+++ Provided data

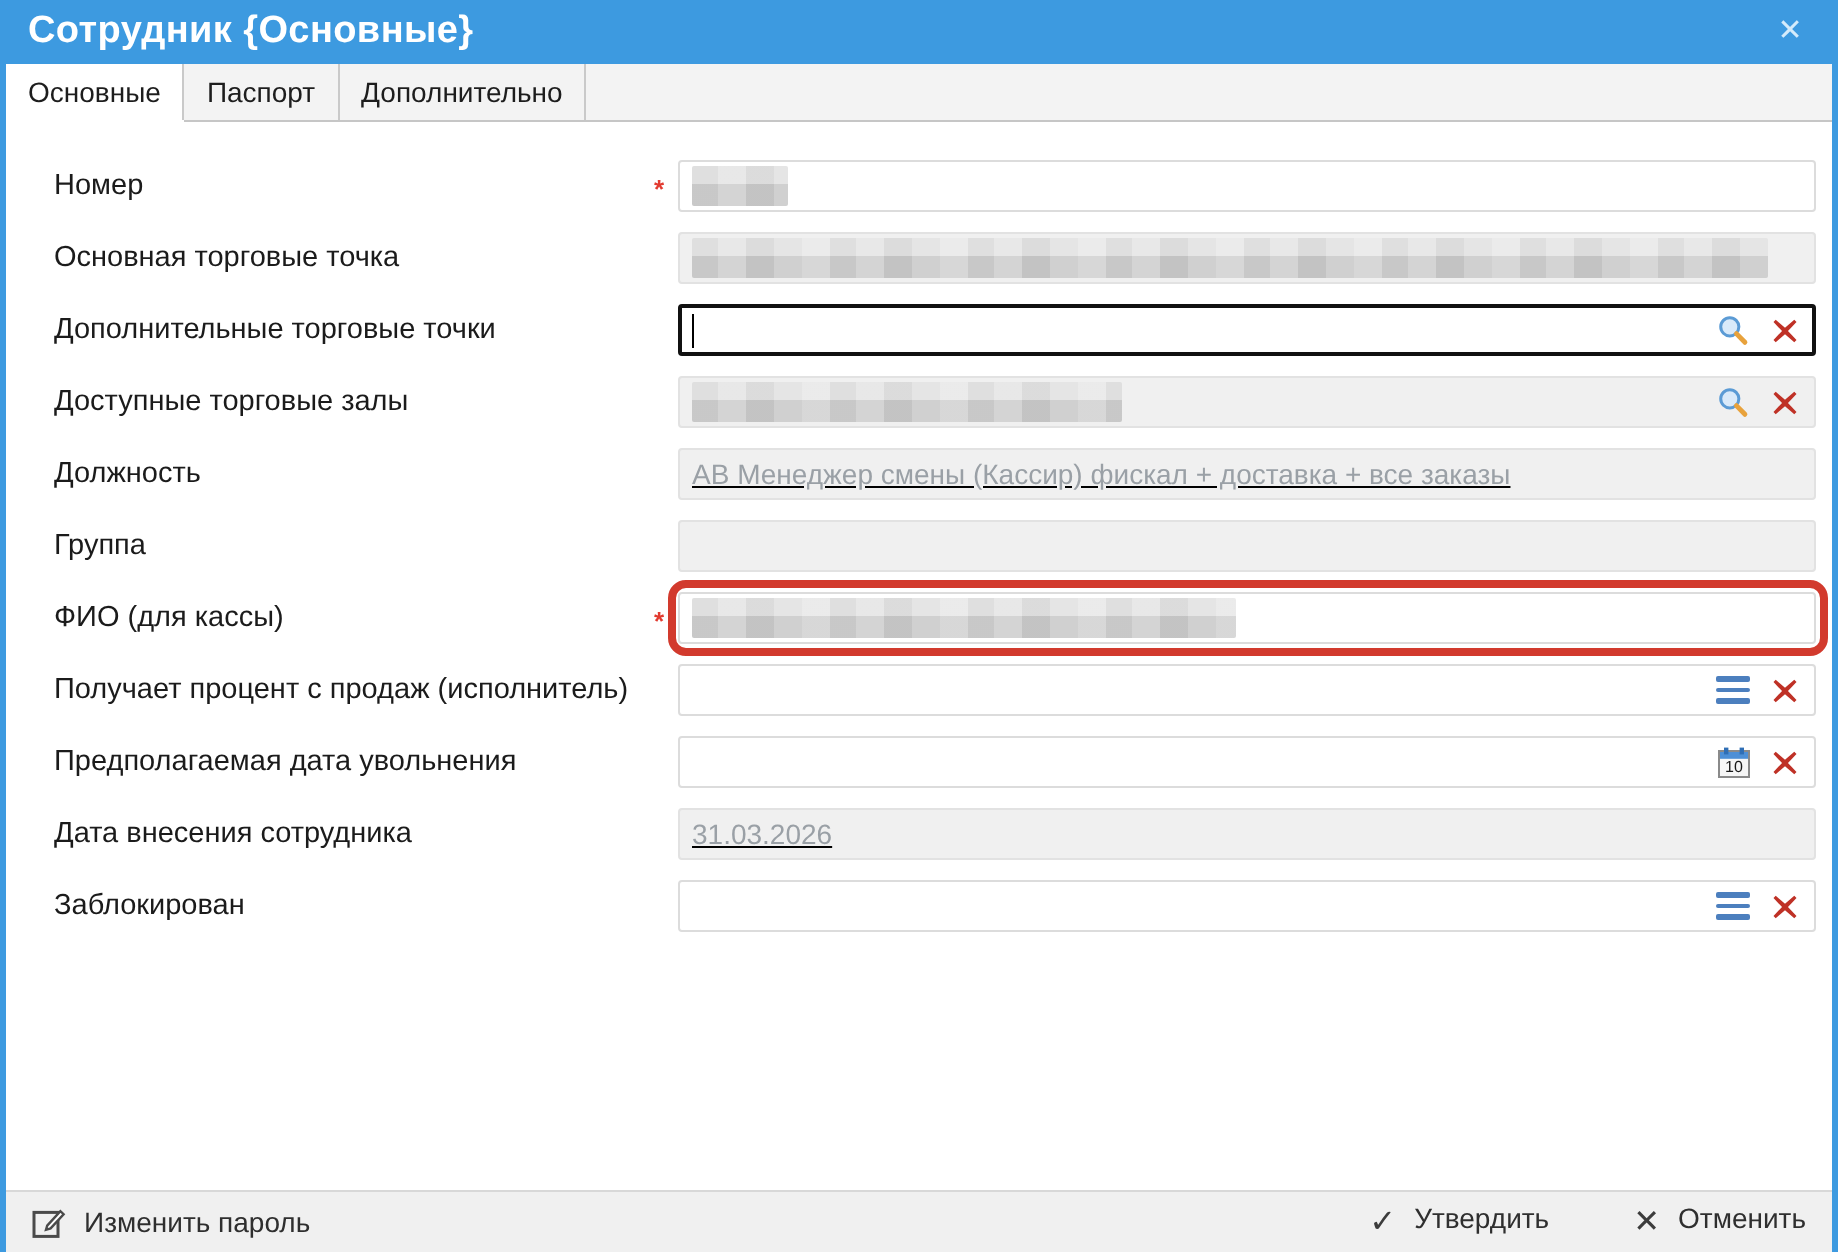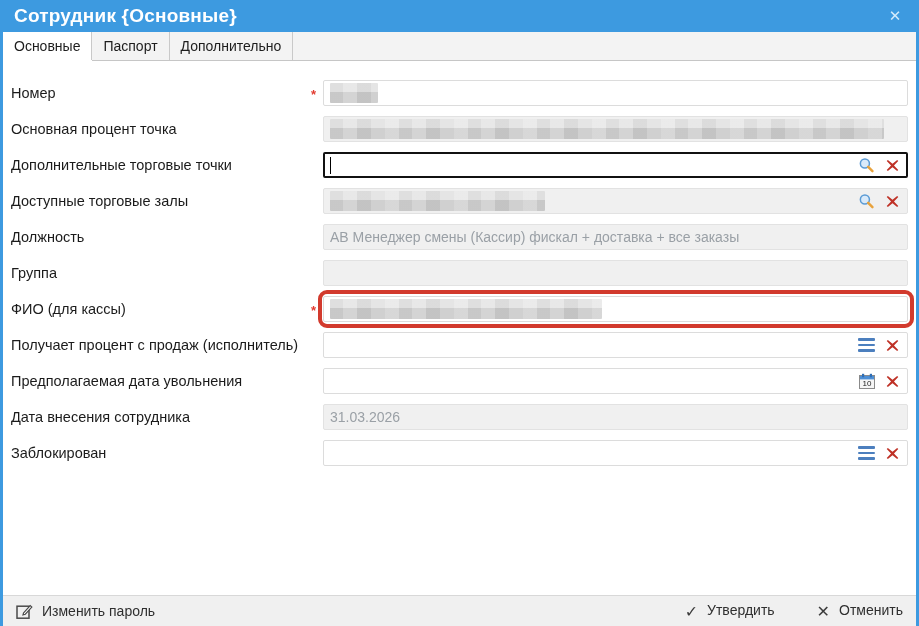"Номер" .row .lbl { margin-left: 8px -> 24px }
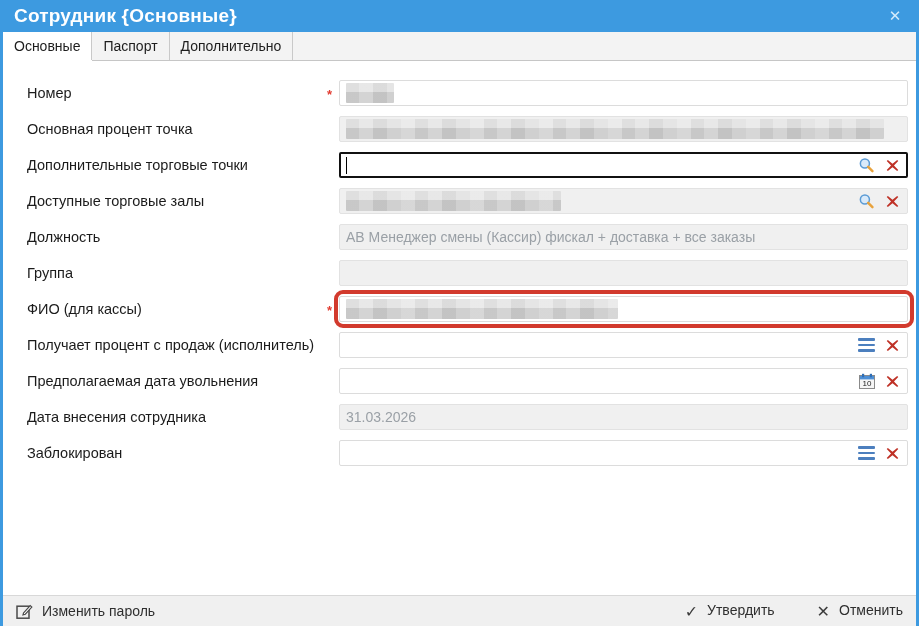"Основная процент точка" div.lbl { text: процент -> торговые }
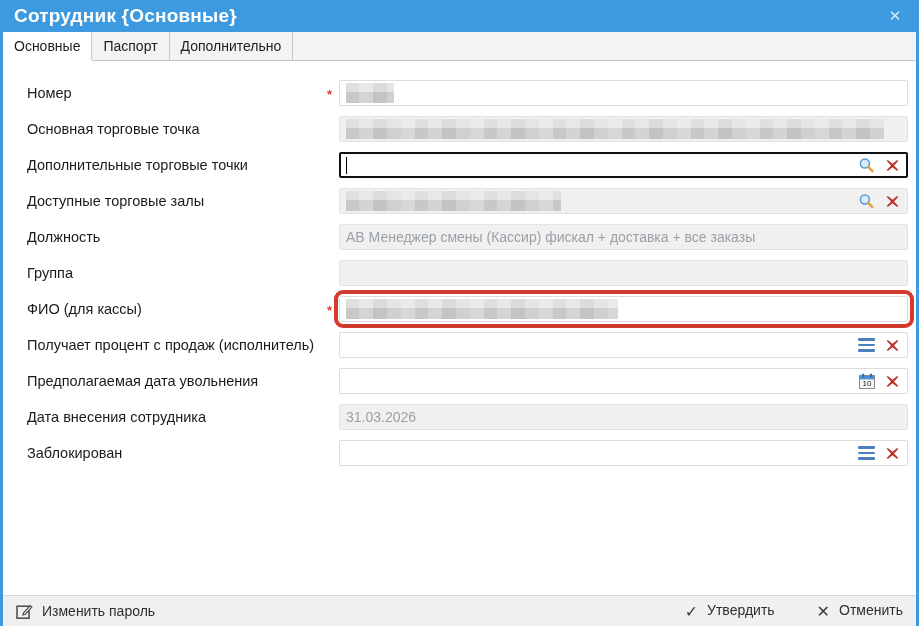"АВ Менеджер смены (Кассир) фискал" .fieldwrap { text-decoration: none -> underline }
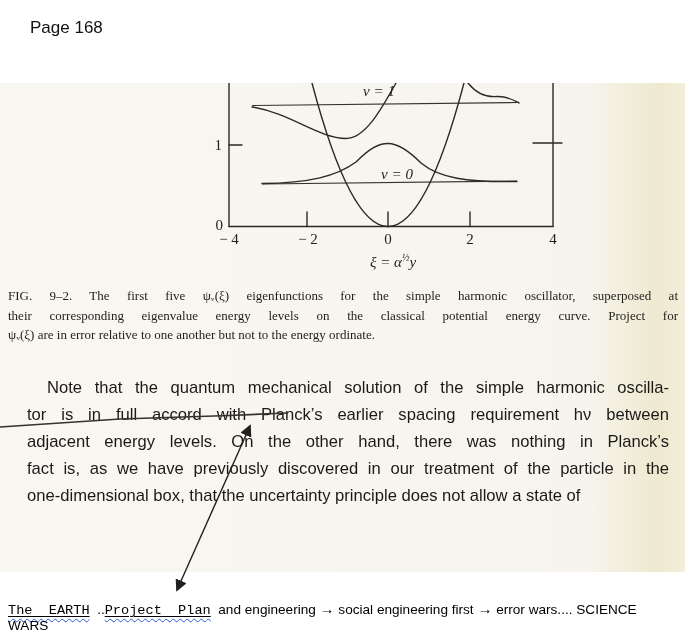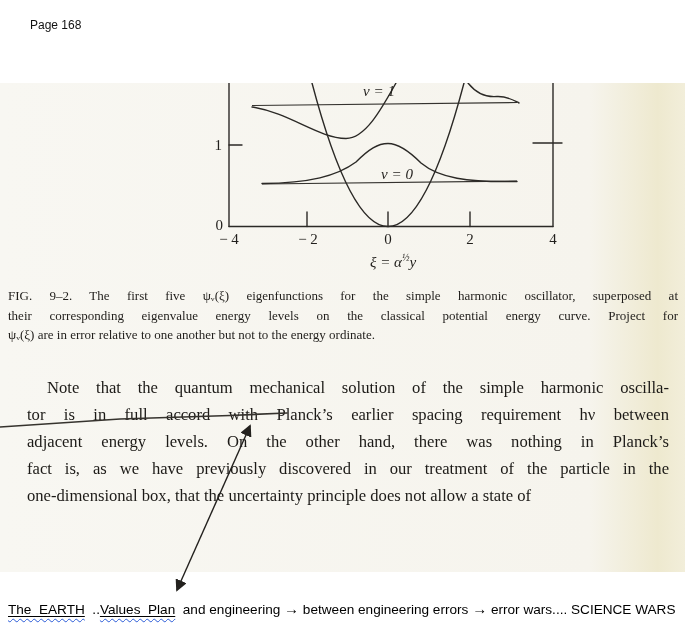"Page 168" #page-label { font-size: 12px -> 17px }
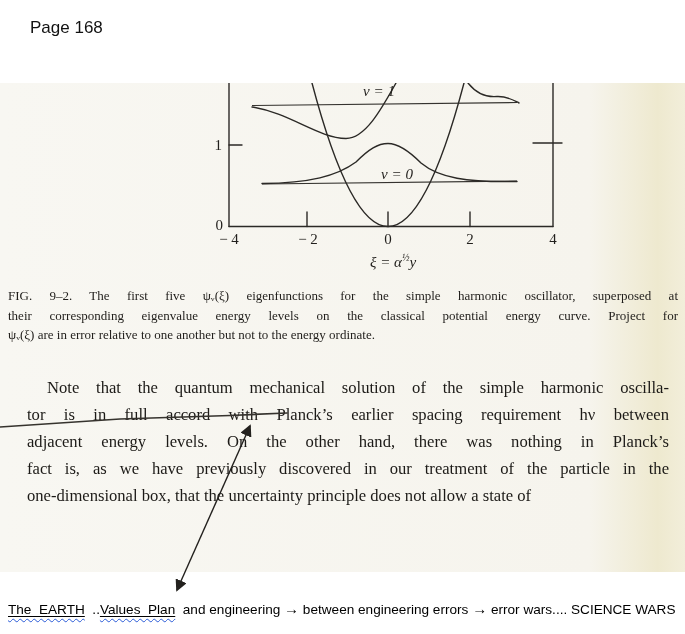"Note that the quantum mechanical" #paragraph { font-family: Liberation Serif, serif -> Liberation Sans, sans-serif }
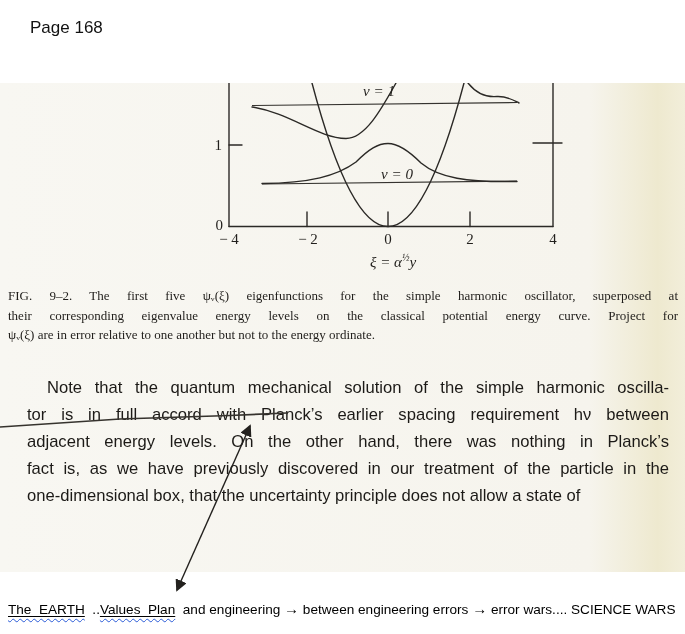"The EARTH" .u-wavy { font-family: none -> Liberation Mono, monospace }
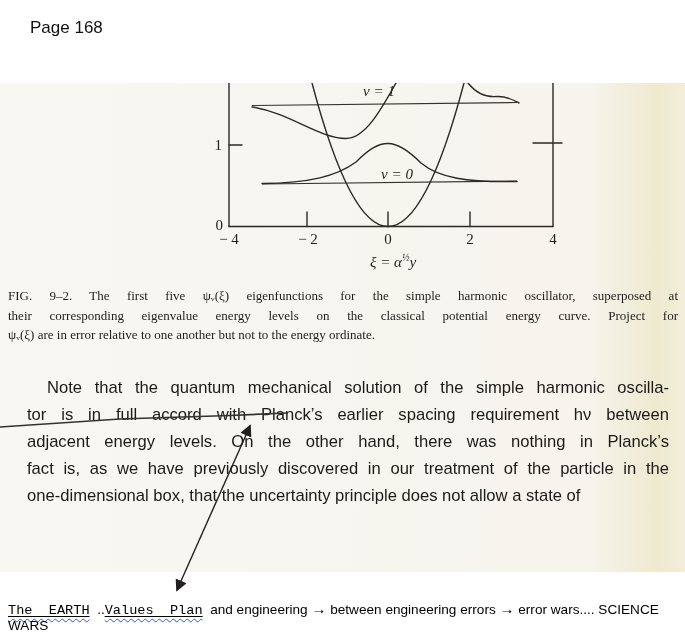"Values Plan" span.u-wavy { text: Values -> Project }
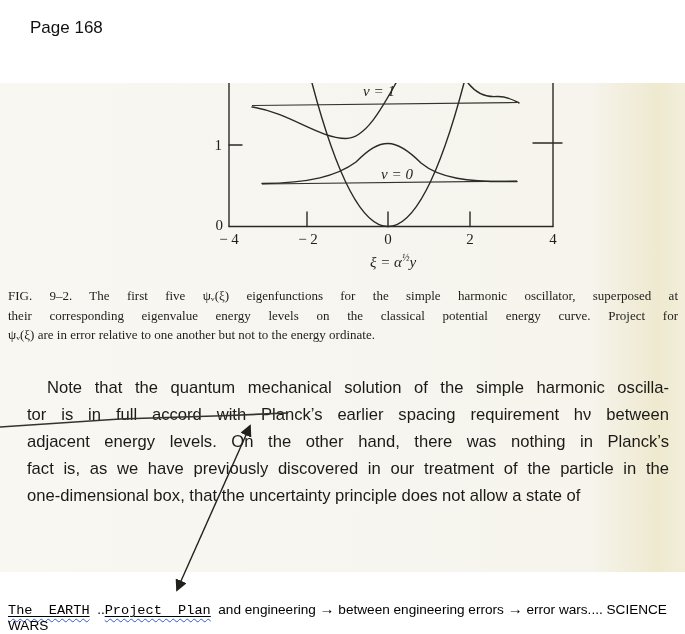"between engineering errors" span { text: between engineering errors -> social engineering first }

++++++

**How to complete this task:** Make an exact copy of only those lines that run from the line with "font-size: 12px ->" through the end of the records, excluding pictures.

**Solution for this task:**
"Page 168" #page-label { font-size: 12px -> 17px }
"Note that the quantum mechanical" #paragraph { font-family: Liberation Serif, serif -> Liberation Sans, sans-serif }
"The EARTH" .u-wavy { font-family: none -> Liberation Mono, monospace }
"Values Plan" span.u-wavy { text: Values -> Project }
"between engineering errors" span { text: between engineering errors -> social engineering first }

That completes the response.